In [ ]:
##Author: Gene Burinskiy

!pip install plinkio
#!pip install h5py --for some reason, h5py doesn't install :/
#!pip install tables --since h5py can't be installed, neither can tables

In [1]:
import os
import re
import numpy as np
import pandas as pd
from plinkio import plinkfile
os.getcwd()


Out[1]:
'/home/jovyan/work/STA-663-Final-Project/data'

In [2]:
#working with original dataset
data_path = '/home/jovyan/work/LEAP/leap/regression/dataset1'
os.chdir(data_path)
os.listdir()


Out[2]:
['extracts',
 'dataset1.db',
 'dataset1-Copy1.bed',
 'dataset1.bed',
 'dataset1.cov',
 '.pversion',
 'dataset1.bim',
 'dataset1.fam',
 'dataset1.phe.liab',
 'dataset1.phe']

In [3]:
bed = plinkfile.open("dataset1")

In [4]:
loci = bed.get_loci()
len(loci)


Out[4]:
10499

In [13]:
locus = loci[0]

In [14]:
locus.name


Out[14]:
'csnp18'

In [15]:
locus.chromosome


Out[15]:
1

In [16]:
np.unique([x.chromosome for x in loci])


Out[16]:
array([ 1,  2,  3,  4,  5,  6,  7,  8,  9, 10])

In [5]:
samples = bed.get_samples()
print("Object of type: ",type(samples), "and length:" ,len(samples))


Object of type:  <class 'list'> and length: 1000

In [6]:
sample = samples[500]

In [7]:
print(sample.fid, sample.father_iid, sample.iid, sample.phenotype, sample.sex)

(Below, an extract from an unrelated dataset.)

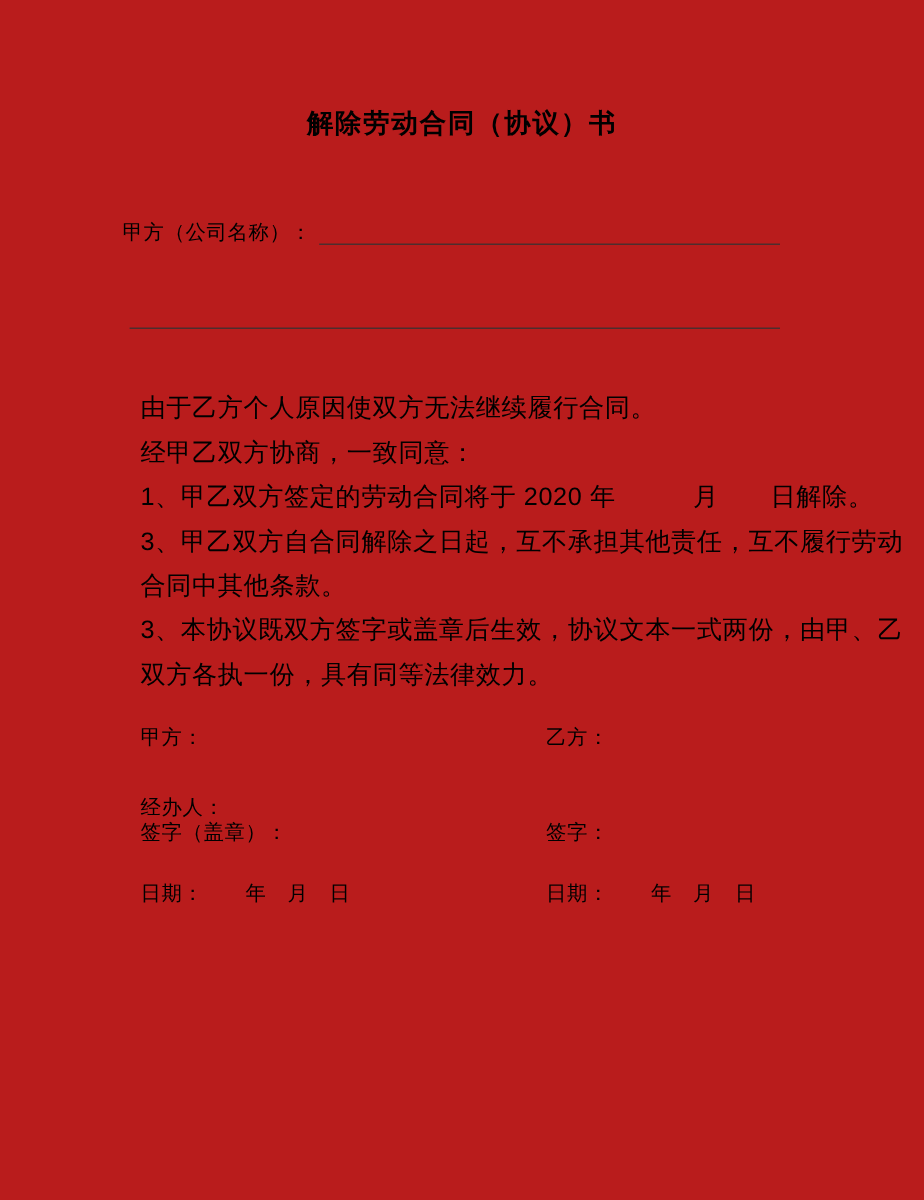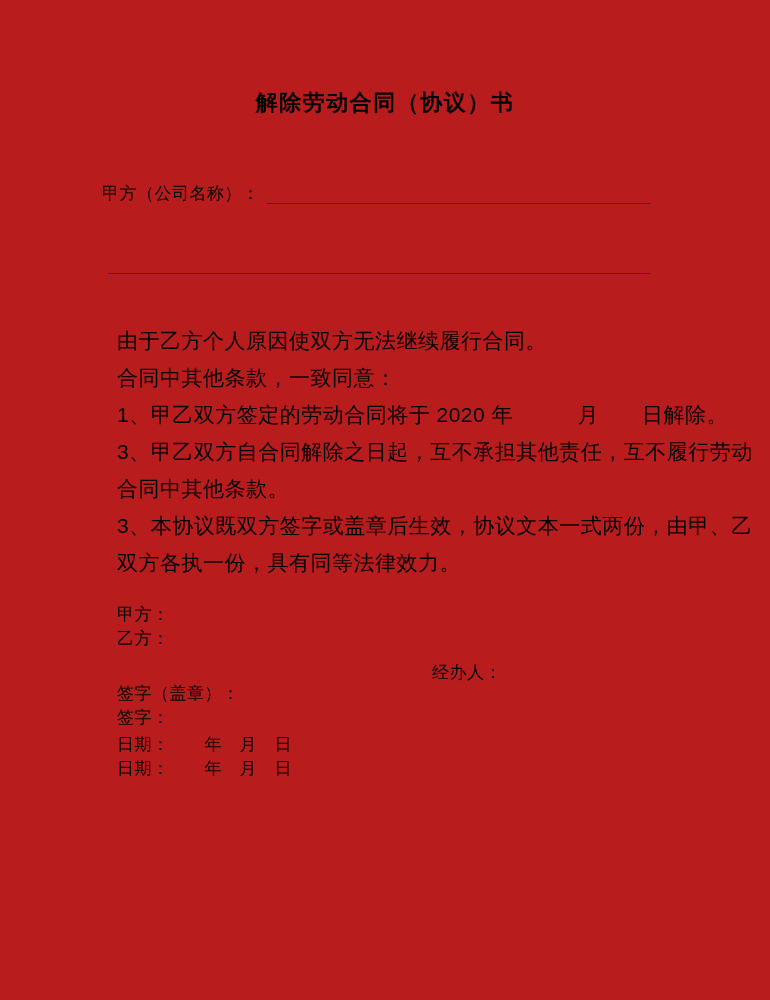"合同中其他条款，一致同意：" div.body-line { text: 合同中其他条款 -> 经甲乙双方协商 }
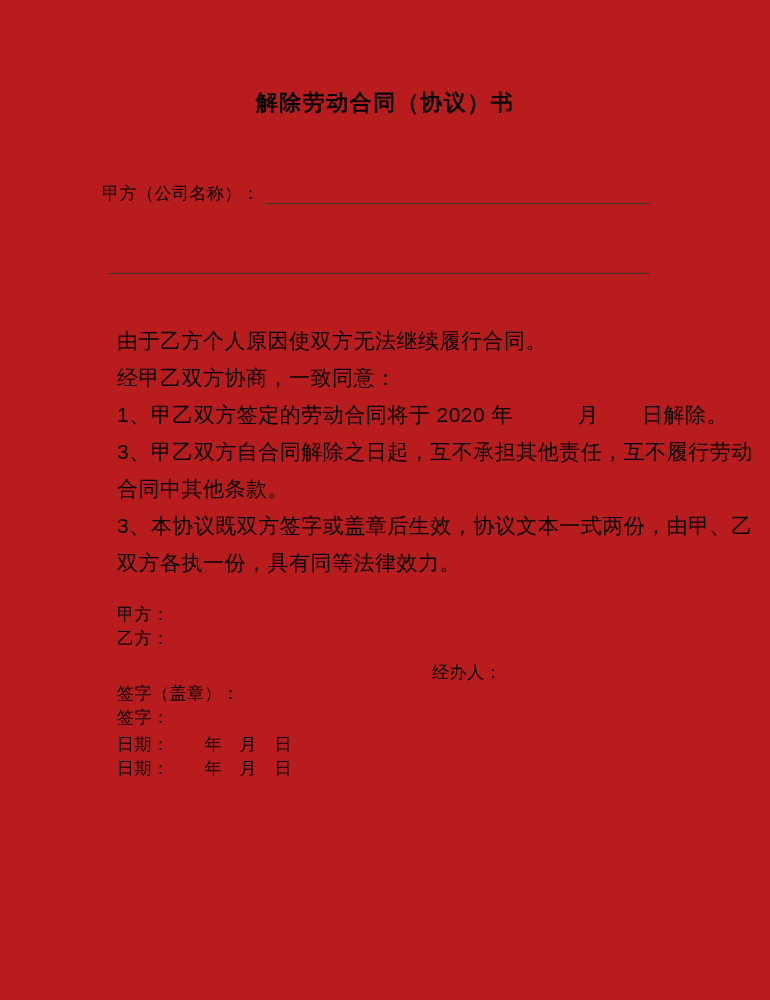"甲方：" .sig-row { flex-direction: column -> none }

FAM1 0 person501 3.591670036315918 1

In [8]:
h = [row for row in bed][0]

In [26]:
phenos = pd.read_csv("dataset1.phe", sep=' ', header=0, names=['fam', 'person', 'pheno'], skiprows=0)
phenos.iloc[:5]


Out[26]:
fam person pheno
0 FAM1 person2 0
1 FAM1 person3 0
2 FAM1 person4 0
3 FAM1 person5 0
4 FAM1 person6 0

In [ ]:
len([x for x in h])

In [ ]:
##each row in bed is of length 10000 and there are 10,499 rows thus to make a matrix:
mat = np.zeros((10499,1000), dtype='int16') #1/4 of the taken up space

i=0
for row in bed:
    mat[i,:] = np.array([snp for snp in row])
    i+=1

In [ ]:
#this matrix is equivalent to transposed bed.val
print("Data type:", mat.dtype)
print(mat[:2,:5])
print("Size of bed matrix: %4.0fmb" %(mat.nbytes/(1024**2)))

In [ ]:
df = pd.DataFrame(mat.transpose()) #normally, it reads them in as floats which is a huge waste of space
df.columns = [x.name for x in loci]
df.index = [x.iid for x in bed.get_samples()] #could also double index on chromosomes
df.iloc[:5,:5]

In [ ]:
np.unique(df.dtypes)

In [ ]:
df = df.astype('float32')-df.astype('float32').mean() #this gets us pretty close to their normalization stuff
df.iloc[:5,:5]

In [ ]:
##Save the file to sql db - not feasible for this data
#from sqlalchemy import create_engine

#engine = create_engine('sqlite:///dataset1.db', echo=False)
#df.transpose().to_sql(name='dataset1', con=engine, if_exists = 'replace', index=True)

In [ ]:
%%timeit
np.cov(df)

In [ ]:
cov = np.cov(df)
print("Shave of covariance matrix:", cov.shape)
cov[:5,:5]

In [ ]:
"""
A straightforward solution of the optimization problem presented above is difficult owing to high dimensionality, which is equal to the number of genotyped
variants. Fortunately, the problem can be reformulated as a lower-dimensional problem, with dimensionality equal to the number of individuals.
The equivalence stems from the fact that the genotypes
matrix X can be represented in terms of the eigenvectors of its covariance
"""

In [ ]:
%%timeit
U,s,V = np.linalg.svd(df,full_matrices=False )

In [ ]:
import scipy

In [ ]:
%%timeit
U,s,V, = scipy.linalg.svd(df, full_matrices=False)

In [ ]:
%%timeit

U,s,V = scipy.linalg.svd(df, full_matrices=False)

In [ ]:
"""
Dependencies don't quite exist. 
from pandas import HDFStore

hdf = HDFStore('dataset1.h5')
# put the dataset in the storage
hdf.put('dataset1', df, format='table', data_columns=True)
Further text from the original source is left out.